Reno was Clinton's third choice for attorney general. The other two were also women, but were found to have hired illegal immigrants as nannies and weren't confirmed. Reno was confirmed by the Senate in a 98-0 vote. "It is an extraordinary experience, and I hope I do the women of America proud,” Reno said after confirmation, the AP reported. From the beginning she was hard at work. The Waco raid would come just months later, and her Parkinson's diagnosis just years, in 1995. She shared the news during a weekly news conference, claiming it would not affect her job performance.

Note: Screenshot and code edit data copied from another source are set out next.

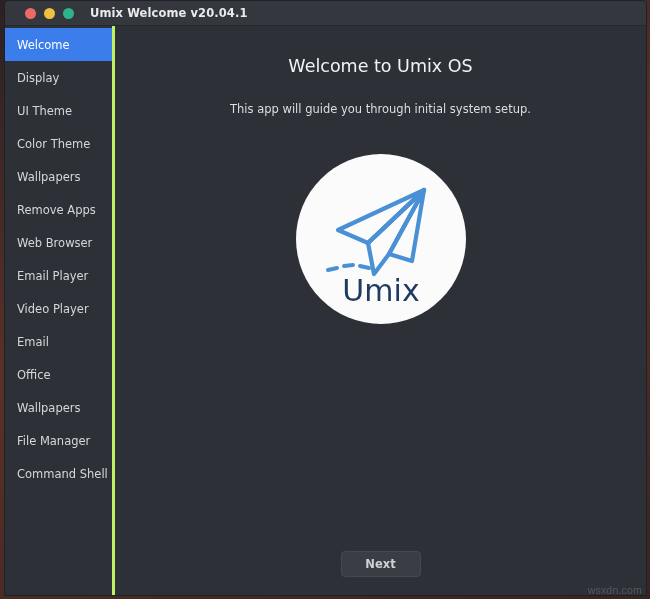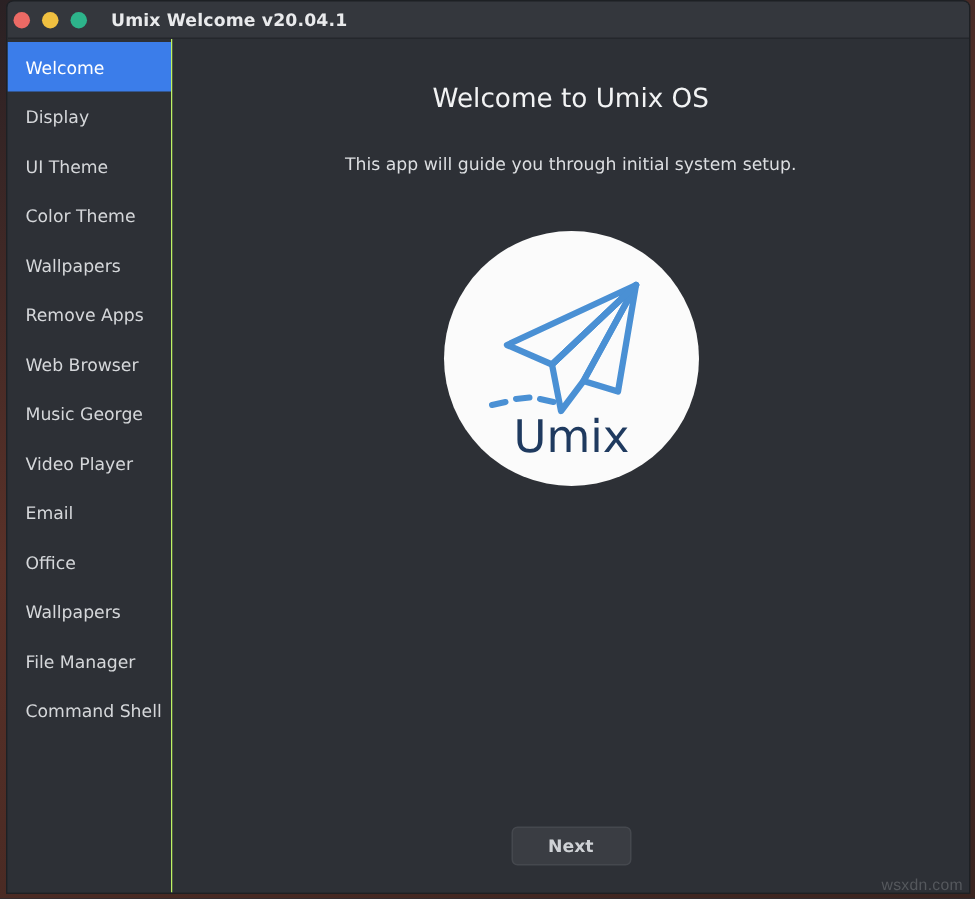"Umix Welcome v20.04.1" .titlebar { padding-left: 4px -> 20px }
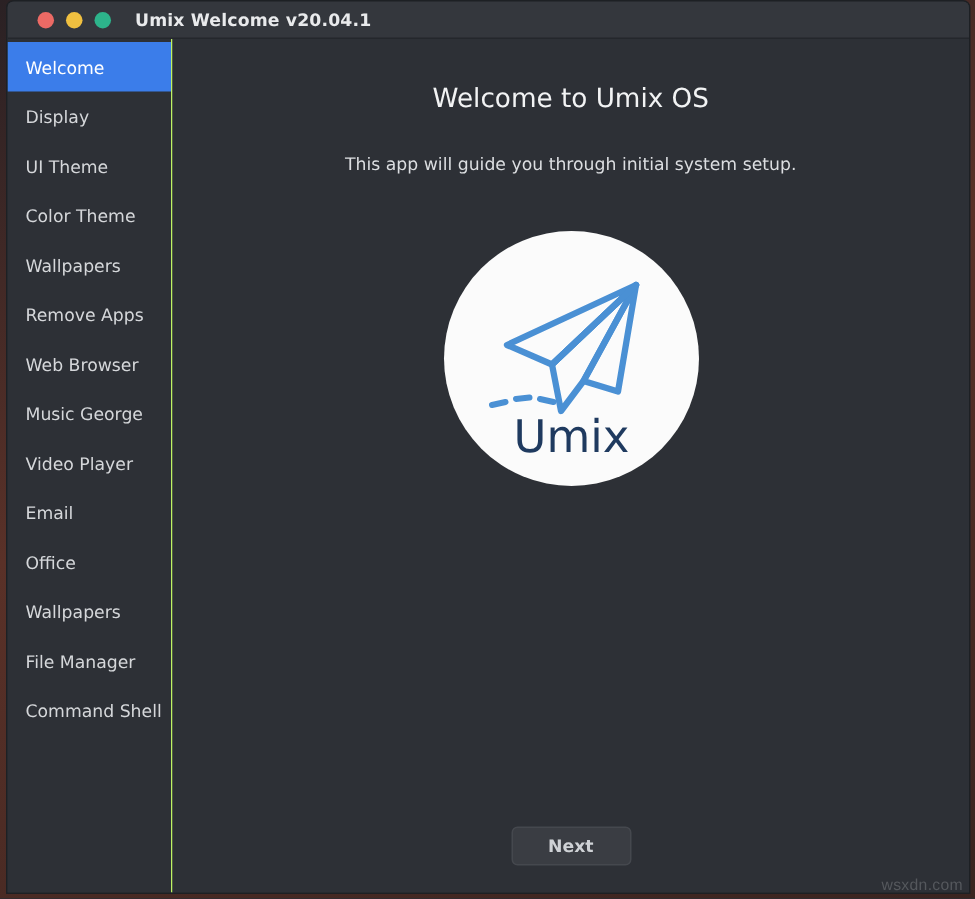"Welcome" .sidebar { border-right: 1px solid #bef264 -> 3px solid #bef264 }
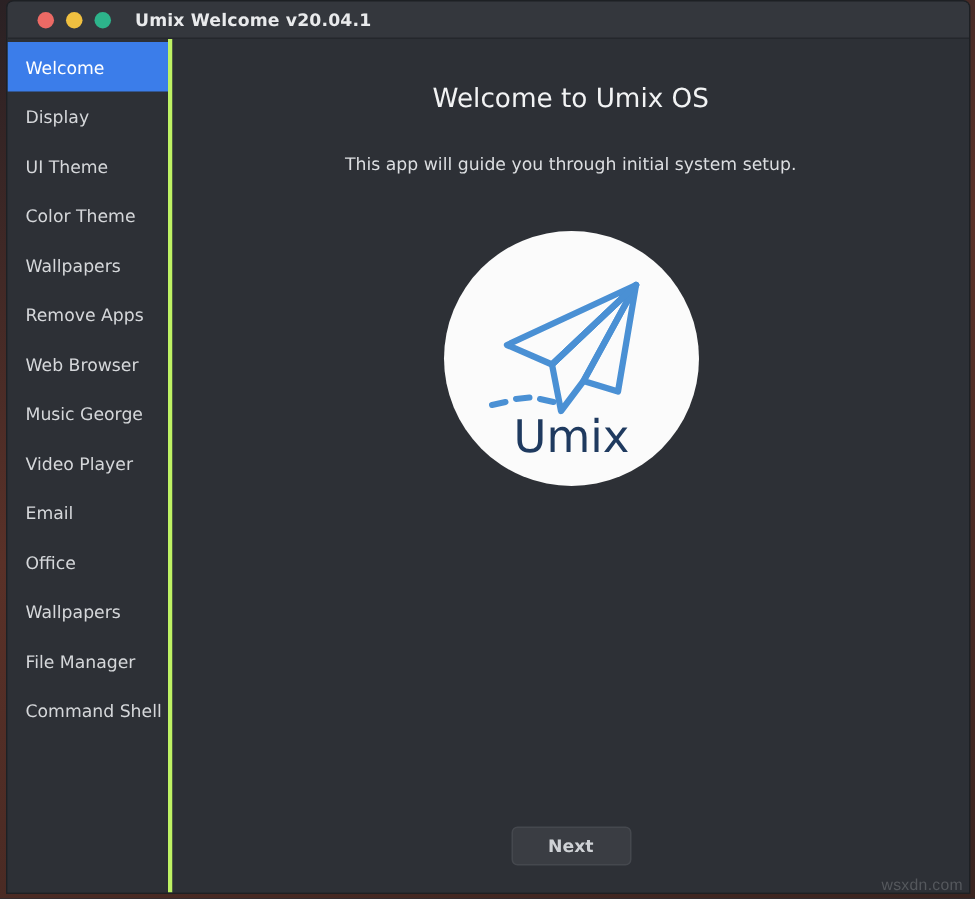"Music George" span { text: Music George -> Email Player }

Reno was born in Miami in 1938 and attended Cornell University before going on to study at Harvard Law School. She then went back to Florida and worked there first in a private practice and then as Dade County prosecutor from 1978 to 1993. It was only her appointment by Clinton that brought her national prominence.
Since she lost the bid for governor, she has only made news a handful of times. In 2004 she testified for the 9/11 Commission regarding suggestions she had made about information sharing among government intelligence agencies, and specific recommendations she made to the FBI which may not have been carried out. She also wrote a friend-of-the-court brief in 2006 criticizing the Bush administration's anti-terror strategy.
Reno may not have lived to see the first woman president elected, but her contribution to the country should not be forgotten.